Document Description
A cartoon depicting the need for food during World War I from the Palladium-Times in Oswego, June 26, 1918.

Historical Context
The presence of over four million American soldiers in Europe meant the absence of those same individuals from the American workforce. Certain areas of the country noticed a significant decline in the number of active farms due to the absent farm labor. State officials feared that if too many farms became inactive during the war a severe food shortage would follow. New York State attempted to solve the issue of a labor shortage by enacting several programs which recruited workers and students into farm labor. 
The government used advertising through posters and newspapers to mobilize the citizens of New York to do their part in providing farm labor. Cartoons, like this one on Public Duty, appeared throughout local newspapers which brought the issue to the attention of state residents. Both the federal Food Administration and the state Food Commission promoted the idea that contributing to the production of food was both a public duty and a patriotic act.

Essential Question
How do nation's attempt to satisfy their basic economic needs during times of war?

Check for Understanding
Describe the message of this cartoon and explain the purpose of such a message.

Historical Challenges
Research the current role of the U.S. Food and Drug Administration (FDA). How does this government institution serve the American people? Compare the FDAs current role to the role of the Food Administration in World War I. How has the influence of this office changed or stayed the same? Explain your answer.

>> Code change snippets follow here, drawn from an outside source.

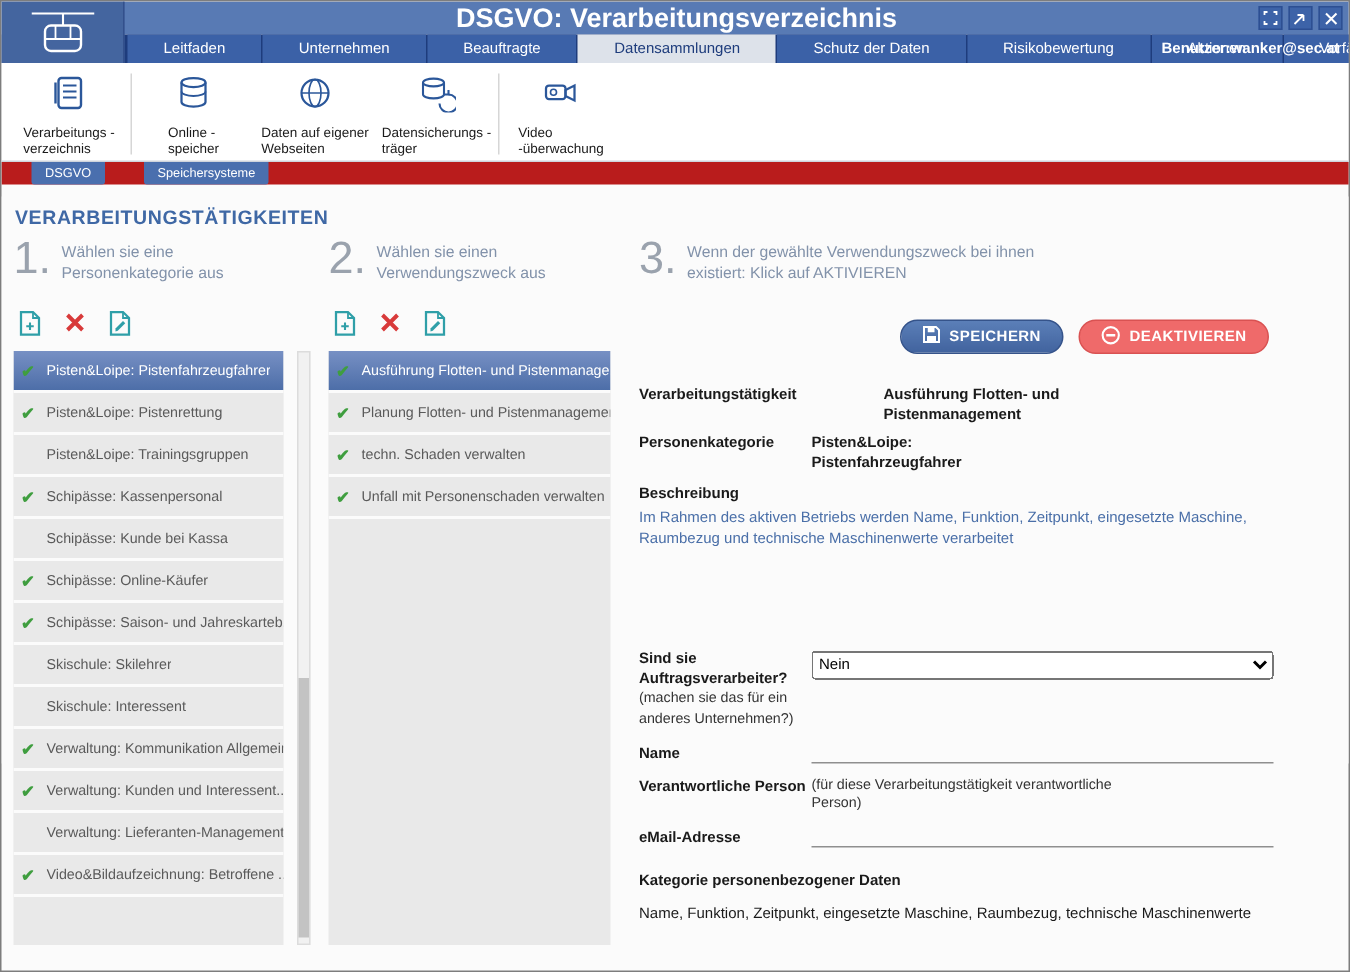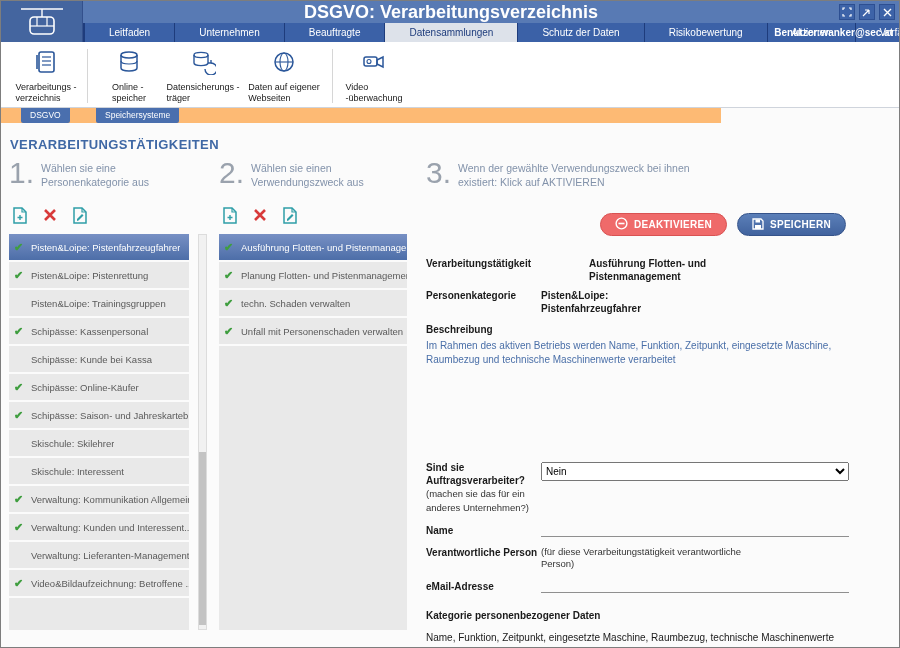"Datensicherungs -" div.rbtn { order: before "Daten auf eigener" -> after "Daten auf eigener" }
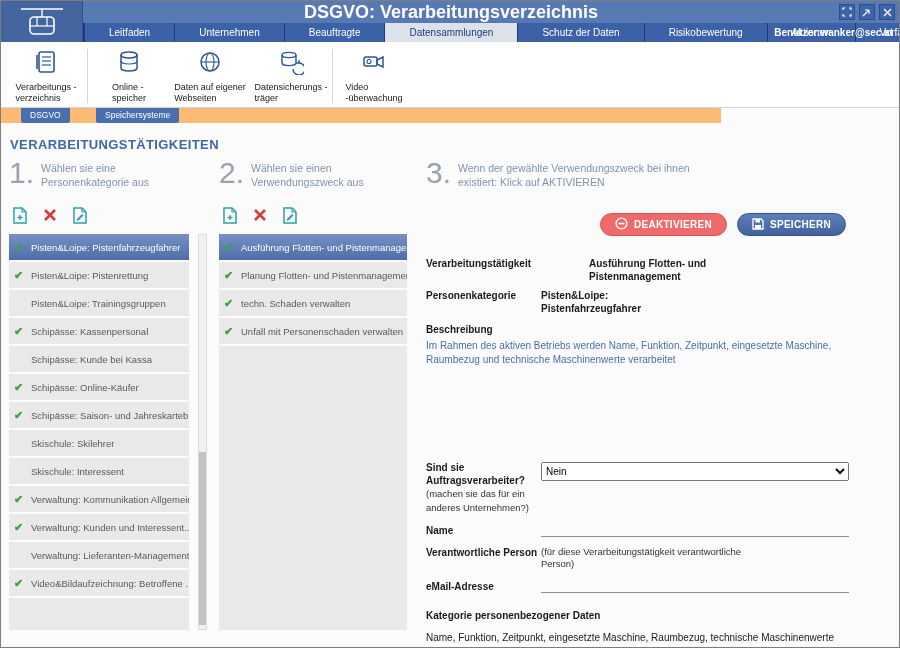"DSGVO" .grouprow { background: #fdba74 -> #b91c1c; width: 720px -> 900px }
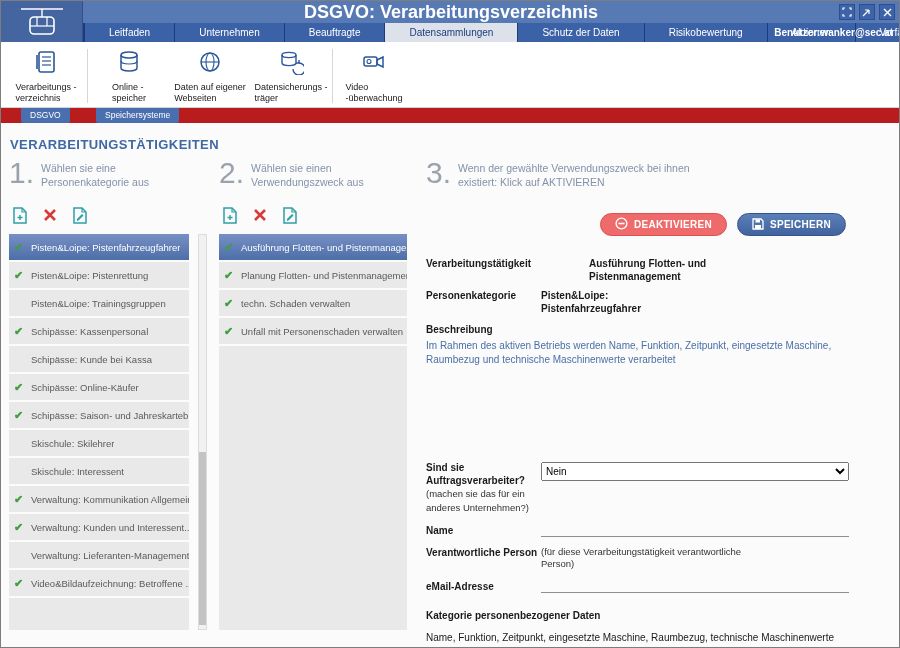"DEAKTIVIEREN" div.pillbtn { order: before "SPEICHERN" -> after "SPEICHERN" }
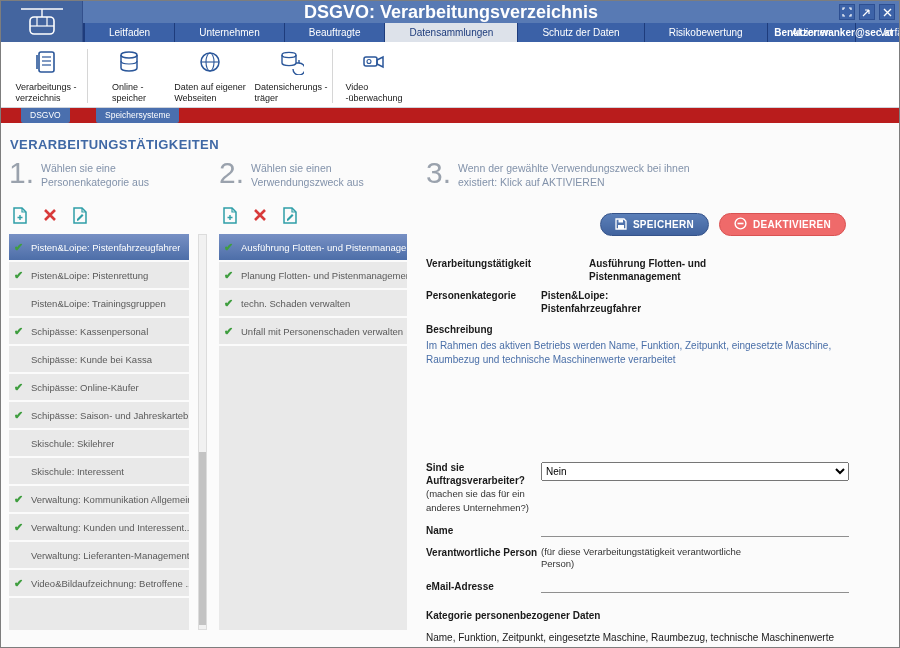"Sind sie Auftragsverarbeiter? (machen" div.frow { margin-top: 28px -> none }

Interdisciplinary Connections
Art: In many ways, environmental conservation has become a “public duty” for Americans today. Design a poster encouraging modern Americans to do their part to protect the environment.

English Language Arts: Write a letter to your senator or representative expressing concern about a specific issue in your community. Explain why the issue is important to you and ways you think the government and members of the community could help solve the problem.

Science: What threats exist today regarding the American food supply? How might the FDA encourage Americans to help with solving these problems?